▸ Directions: Which lines of the material contain the word "payment"? Show each one.

▸ Material for this task:

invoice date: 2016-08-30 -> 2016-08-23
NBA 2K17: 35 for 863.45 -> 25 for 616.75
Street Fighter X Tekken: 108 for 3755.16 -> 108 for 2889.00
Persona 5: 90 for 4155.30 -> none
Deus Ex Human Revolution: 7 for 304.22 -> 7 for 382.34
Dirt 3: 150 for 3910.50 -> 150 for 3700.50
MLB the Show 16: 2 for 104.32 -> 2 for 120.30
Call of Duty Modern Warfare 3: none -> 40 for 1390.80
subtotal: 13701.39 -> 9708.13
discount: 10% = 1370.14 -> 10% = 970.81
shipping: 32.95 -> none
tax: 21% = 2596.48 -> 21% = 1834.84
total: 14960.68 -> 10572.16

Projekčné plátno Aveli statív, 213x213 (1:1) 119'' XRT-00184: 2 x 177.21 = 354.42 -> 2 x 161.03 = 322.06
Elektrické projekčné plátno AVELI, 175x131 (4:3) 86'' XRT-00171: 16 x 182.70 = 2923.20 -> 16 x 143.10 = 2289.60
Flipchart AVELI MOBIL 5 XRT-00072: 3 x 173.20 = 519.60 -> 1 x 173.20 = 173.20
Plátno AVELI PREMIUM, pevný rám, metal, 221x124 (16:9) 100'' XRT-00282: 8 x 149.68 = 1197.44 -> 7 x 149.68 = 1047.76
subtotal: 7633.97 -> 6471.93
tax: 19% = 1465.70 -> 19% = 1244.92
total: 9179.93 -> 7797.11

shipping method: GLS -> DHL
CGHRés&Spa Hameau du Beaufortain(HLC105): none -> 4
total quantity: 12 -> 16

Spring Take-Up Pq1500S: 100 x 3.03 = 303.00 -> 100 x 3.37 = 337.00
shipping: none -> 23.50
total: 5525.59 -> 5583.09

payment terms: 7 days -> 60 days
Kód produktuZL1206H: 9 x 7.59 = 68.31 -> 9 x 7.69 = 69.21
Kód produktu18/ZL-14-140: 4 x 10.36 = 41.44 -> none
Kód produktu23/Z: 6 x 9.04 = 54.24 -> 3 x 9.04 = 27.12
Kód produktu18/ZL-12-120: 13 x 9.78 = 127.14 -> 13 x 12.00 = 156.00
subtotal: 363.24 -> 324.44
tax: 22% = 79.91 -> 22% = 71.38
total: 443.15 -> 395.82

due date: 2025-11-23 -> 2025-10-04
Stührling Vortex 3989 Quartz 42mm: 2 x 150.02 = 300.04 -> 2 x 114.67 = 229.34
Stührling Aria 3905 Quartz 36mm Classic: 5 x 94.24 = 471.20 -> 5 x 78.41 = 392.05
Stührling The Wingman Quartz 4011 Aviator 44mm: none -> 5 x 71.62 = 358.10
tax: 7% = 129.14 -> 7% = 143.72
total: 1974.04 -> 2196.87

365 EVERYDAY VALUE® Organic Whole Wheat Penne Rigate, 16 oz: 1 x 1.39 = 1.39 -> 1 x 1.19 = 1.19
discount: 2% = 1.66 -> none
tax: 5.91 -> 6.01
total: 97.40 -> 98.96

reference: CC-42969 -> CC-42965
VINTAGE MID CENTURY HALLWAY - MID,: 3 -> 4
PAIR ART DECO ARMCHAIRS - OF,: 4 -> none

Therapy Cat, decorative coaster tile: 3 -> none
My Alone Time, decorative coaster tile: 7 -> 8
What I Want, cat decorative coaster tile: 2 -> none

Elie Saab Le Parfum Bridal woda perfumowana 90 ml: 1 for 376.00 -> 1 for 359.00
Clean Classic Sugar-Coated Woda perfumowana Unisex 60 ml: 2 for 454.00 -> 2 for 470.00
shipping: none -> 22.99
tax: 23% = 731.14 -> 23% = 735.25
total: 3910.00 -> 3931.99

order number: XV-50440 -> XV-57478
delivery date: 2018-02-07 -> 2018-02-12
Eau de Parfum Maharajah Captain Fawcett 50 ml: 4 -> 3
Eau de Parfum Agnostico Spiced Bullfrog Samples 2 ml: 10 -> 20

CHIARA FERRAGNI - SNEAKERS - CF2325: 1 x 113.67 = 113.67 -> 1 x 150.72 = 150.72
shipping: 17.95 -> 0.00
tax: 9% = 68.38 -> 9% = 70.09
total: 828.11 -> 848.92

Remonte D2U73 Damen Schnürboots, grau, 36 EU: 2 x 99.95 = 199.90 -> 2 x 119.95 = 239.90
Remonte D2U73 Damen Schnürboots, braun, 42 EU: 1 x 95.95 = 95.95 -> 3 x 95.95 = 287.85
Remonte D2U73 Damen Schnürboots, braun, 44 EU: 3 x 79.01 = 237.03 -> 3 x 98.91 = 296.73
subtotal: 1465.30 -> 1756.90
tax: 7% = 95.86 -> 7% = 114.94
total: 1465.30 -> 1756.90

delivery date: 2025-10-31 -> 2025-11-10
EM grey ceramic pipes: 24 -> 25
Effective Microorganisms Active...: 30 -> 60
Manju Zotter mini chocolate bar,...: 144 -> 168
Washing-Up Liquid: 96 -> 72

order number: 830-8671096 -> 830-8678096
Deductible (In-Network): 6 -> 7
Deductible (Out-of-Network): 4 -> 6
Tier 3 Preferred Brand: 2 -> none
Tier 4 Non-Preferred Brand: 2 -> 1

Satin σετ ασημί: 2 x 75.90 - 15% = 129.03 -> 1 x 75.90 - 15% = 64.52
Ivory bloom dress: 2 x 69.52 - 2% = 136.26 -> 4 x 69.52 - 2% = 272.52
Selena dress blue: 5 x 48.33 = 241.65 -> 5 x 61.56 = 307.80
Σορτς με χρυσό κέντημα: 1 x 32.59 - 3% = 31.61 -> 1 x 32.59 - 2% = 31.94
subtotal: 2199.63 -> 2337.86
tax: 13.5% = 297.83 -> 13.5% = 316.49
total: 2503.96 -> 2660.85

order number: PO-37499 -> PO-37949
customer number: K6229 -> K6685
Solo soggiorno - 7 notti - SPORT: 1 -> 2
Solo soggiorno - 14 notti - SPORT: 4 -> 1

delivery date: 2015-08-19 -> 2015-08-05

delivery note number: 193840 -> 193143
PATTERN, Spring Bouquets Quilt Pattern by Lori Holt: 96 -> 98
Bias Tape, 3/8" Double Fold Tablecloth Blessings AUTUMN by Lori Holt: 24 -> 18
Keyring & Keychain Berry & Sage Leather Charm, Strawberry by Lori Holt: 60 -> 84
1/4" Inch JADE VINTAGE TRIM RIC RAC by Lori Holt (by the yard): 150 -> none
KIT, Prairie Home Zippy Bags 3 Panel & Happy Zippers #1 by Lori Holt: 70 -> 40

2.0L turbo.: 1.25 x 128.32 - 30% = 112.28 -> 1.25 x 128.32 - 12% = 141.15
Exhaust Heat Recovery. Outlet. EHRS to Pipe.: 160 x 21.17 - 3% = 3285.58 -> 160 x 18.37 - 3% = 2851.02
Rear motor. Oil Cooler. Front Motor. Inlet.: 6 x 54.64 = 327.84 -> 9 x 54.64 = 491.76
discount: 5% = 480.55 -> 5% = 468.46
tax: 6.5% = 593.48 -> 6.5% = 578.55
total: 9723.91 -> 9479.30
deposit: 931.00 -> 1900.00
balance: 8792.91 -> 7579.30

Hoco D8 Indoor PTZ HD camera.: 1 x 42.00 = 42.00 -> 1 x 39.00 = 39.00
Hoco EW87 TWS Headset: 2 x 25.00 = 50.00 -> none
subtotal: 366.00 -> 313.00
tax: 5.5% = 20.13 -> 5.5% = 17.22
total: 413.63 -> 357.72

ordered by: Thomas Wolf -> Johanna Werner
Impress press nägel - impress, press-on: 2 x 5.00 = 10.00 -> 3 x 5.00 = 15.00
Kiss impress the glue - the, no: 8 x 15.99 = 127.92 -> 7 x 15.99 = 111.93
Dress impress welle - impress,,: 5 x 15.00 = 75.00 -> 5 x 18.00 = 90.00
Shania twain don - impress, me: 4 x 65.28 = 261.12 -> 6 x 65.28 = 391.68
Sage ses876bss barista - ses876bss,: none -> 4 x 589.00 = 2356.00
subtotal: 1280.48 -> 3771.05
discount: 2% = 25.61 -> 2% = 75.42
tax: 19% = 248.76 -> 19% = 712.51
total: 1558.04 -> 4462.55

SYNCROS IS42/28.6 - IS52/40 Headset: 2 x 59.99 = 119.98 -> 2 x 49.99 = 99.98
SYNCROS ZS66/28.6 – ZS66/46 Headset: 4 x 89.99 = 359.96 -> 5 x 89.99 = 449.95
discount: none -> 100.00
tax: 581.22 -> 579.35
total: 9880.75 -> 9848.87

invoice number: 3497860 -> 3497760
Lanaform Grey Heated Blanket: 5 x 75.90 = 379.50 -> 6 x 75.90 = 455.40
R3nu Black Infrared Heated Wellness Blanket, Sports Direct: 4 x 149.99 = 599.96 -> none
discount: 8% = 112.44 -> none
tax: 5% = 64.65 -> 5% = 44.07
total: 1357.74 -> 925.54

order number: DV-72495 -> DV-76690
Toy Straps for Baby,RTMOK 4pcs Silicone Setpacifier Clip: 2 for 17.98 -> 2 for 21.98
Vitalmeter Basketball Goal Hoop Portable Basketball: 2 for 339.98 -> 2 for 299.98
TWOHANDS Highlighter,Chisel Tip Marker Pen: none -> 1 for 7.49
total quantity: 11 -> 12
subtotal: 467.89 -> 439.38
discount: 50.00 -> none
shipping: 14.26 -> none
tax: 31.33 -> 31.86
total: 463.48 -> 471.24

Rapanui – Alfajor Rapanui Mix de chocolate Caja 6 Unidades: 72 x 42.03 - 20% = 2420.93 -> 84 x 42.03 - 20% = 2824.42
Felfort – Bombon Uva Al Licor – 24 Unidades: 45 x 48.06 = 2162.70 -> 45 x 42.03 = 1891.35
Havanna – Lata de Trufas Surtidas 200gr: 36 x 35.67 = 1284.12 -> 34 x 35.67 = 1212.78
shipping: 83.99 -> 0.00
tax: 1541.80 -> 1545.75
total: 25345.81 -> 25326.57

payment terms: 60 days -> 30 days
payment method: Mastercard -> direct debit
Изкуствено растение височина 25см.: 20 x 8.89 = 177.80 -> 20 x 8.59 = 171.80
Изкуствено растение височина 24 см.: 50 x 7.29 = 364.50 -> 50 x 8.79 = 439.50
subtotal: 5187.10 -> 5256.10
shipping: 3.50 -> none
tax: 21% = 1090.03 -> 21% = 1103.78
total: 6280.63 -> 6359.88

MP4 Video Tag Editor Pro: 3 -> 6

▸ Result of this task:
payment terms: 7 days -> 60 days
payment terms: 60 days -> 30 days
payment method: Mastercard -> direct debit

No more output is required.